# PROBLEM DETAILS
Lines outside the range are not wanted. Give again exactly the lines between the line holding "- Integrates with" and the line holding "re-exports (wrap, AstNode)", inclusive, from the listing below.

# INPUT MATERIAL
-- -- --
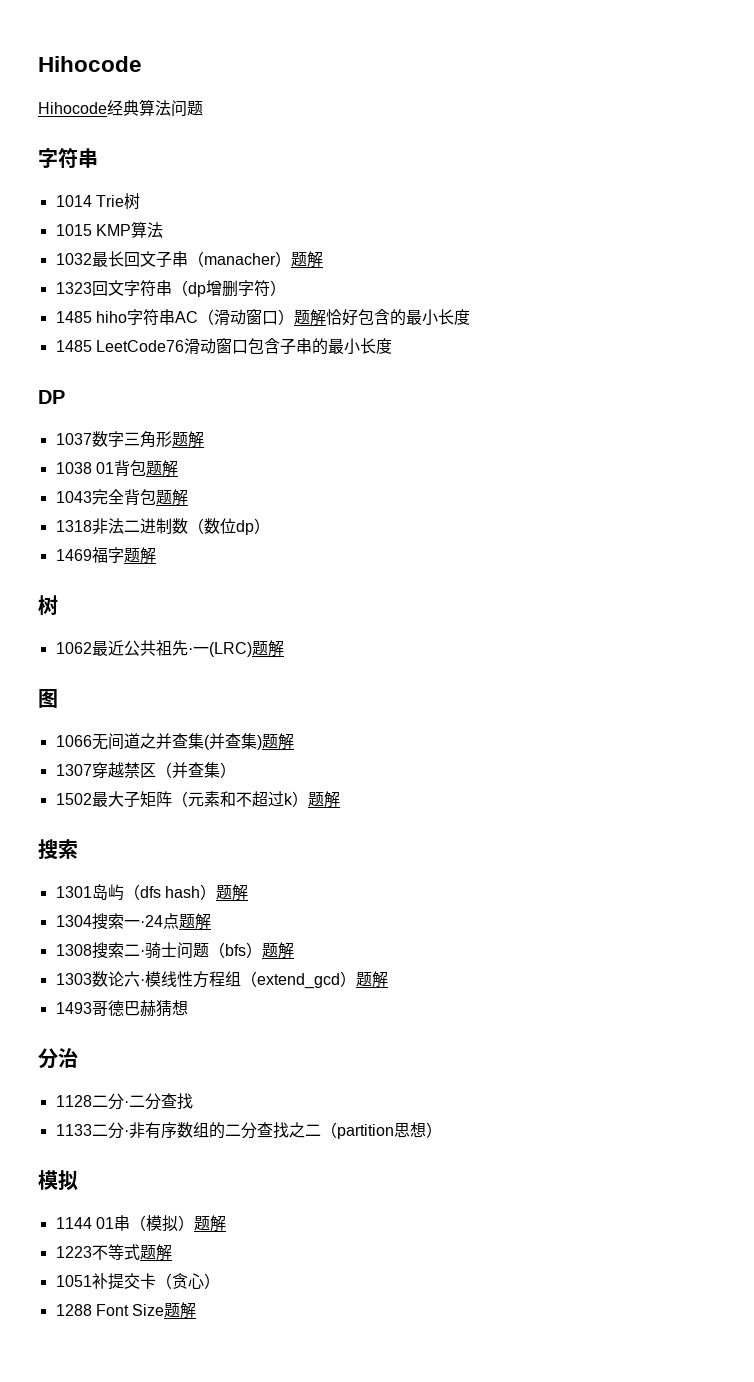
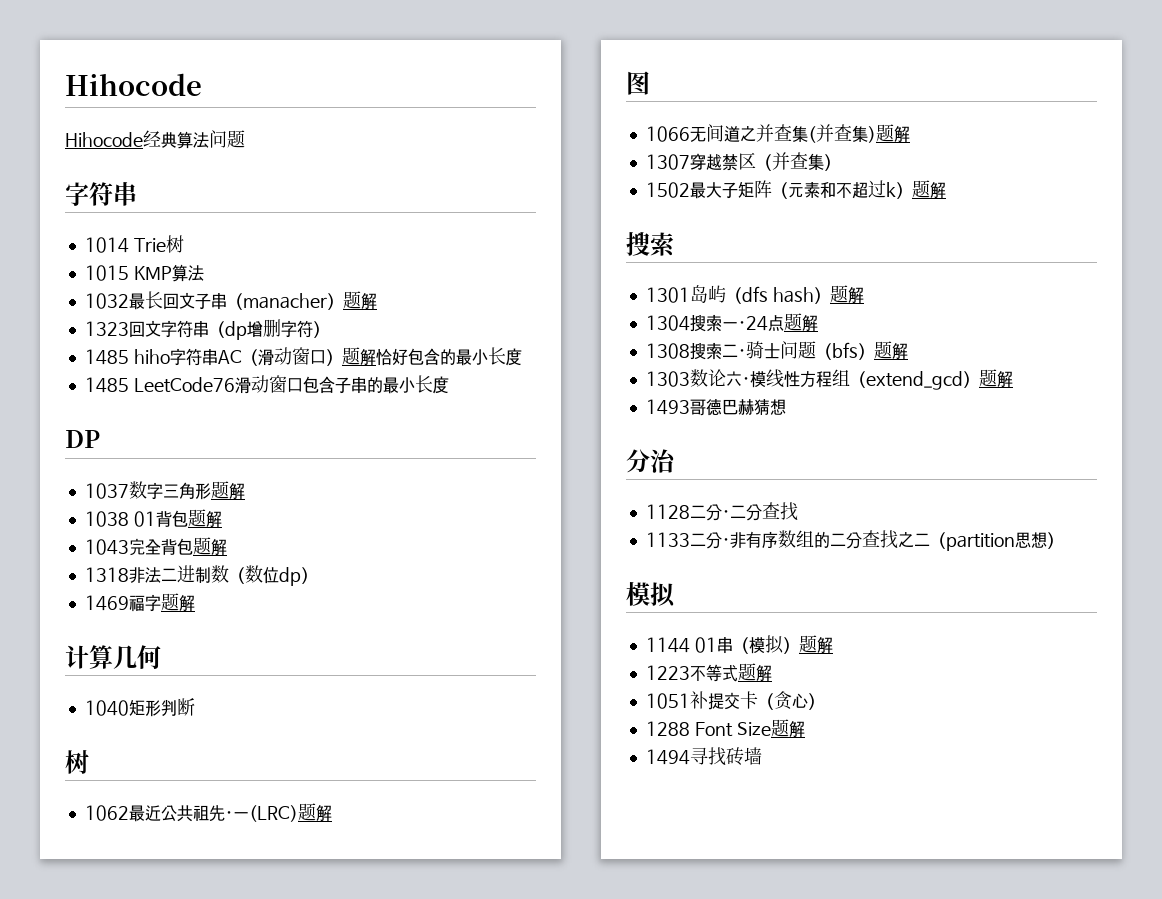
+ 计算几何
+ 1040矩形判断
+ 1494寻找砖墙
-- -- --
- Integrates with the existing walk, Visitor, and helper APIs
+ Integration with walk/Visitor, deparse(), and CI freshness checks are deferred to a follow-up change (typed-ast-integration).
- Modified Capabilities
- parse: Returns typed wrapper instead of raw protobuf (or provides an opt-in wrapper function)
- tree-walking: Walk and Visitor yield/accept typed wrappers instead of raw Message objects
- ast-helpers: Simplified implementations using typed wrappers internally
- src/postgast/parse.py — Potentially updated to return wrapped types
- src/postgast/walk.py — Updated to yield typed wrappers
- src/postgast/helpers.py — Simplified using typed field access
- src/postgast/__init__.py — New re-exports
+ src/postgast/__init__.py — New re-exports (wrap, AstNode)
-- -- --
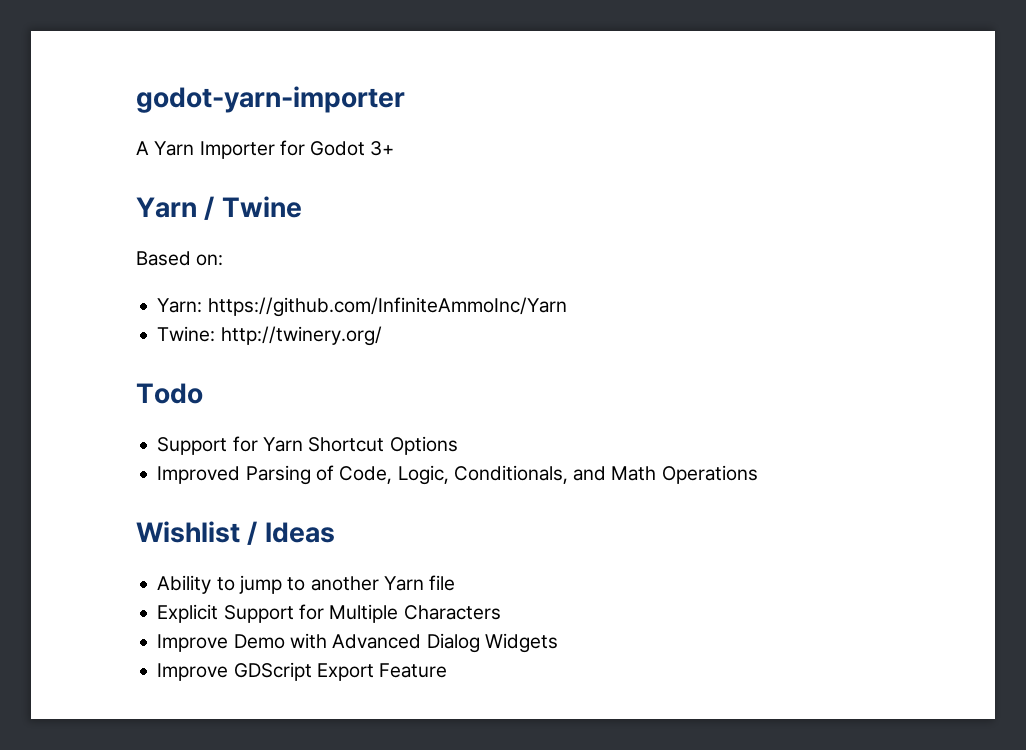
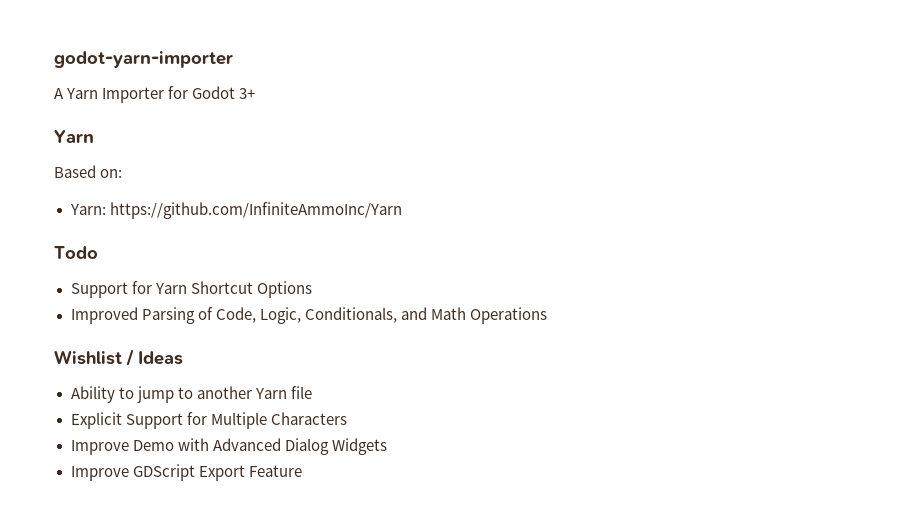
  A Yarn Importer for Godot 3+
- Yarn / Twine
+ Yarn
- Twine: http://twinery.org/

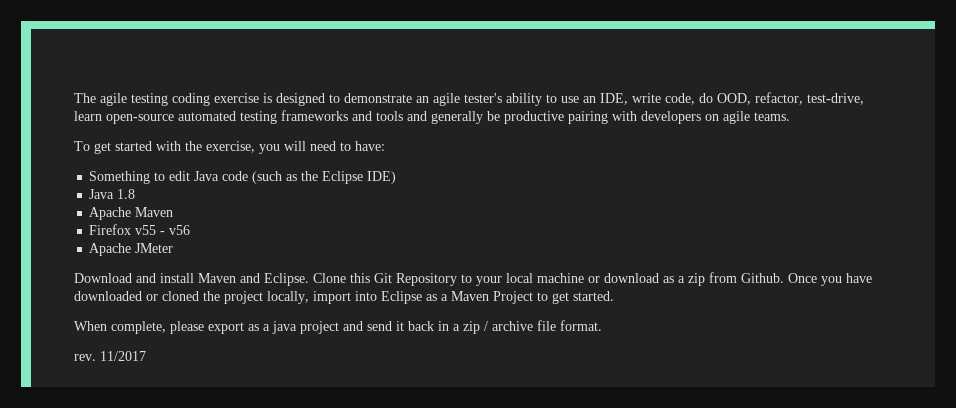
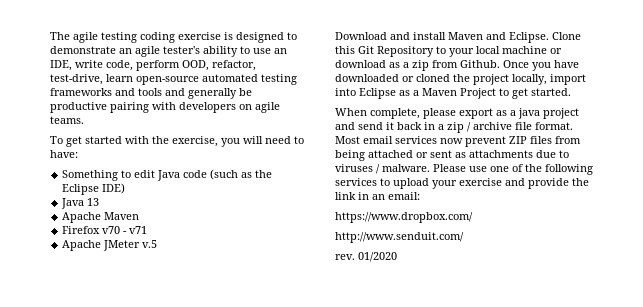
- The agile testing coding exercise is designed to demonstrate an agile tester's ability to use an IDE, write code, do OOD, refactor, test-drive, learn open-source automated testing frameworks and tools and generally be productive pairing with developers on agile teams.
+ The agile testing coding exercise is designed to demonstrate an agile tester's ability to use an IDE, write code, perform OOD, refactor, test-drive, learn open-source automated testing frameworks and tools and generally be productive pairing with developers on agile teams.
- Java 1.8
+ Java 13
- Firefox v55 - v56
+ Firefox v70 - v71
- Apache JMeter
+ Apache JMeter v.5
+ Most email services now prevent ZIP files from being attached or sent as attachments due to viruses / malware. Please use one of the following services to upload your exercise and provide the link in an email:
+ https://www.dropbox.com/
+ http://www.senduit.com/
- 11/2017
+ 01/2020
-- -- --
# RESULT OF THE EXERCISE
- Integrates with the existing walk, Visitor, and helper APIs
+ Integration with walk/Visitor, deparse(), and CI freshness checks are deferred to a follow-up change (typed-ast-integration).
- Modified Capabilities
- parse: Returns typed wrapper instead of raw protobuf (or provides an opt-in wrapper function)
- tree-walking: Walk and Visitor yield/accept typed wrappers instead of raw Message objects
- ast-helpers: Simplified implementations using typed wrappers internally
- src/postgast/parse.py — Potentially updated to return wrapped types
- src/postgast/walk.py — Updated to yield typed wrappers
- src/postgast/helpers.py — Simplified using typed field access
- src/postgast/__init__.py — New re-exports
+ src/postgast/__init__.py — New re-exports (wrap, AstNode)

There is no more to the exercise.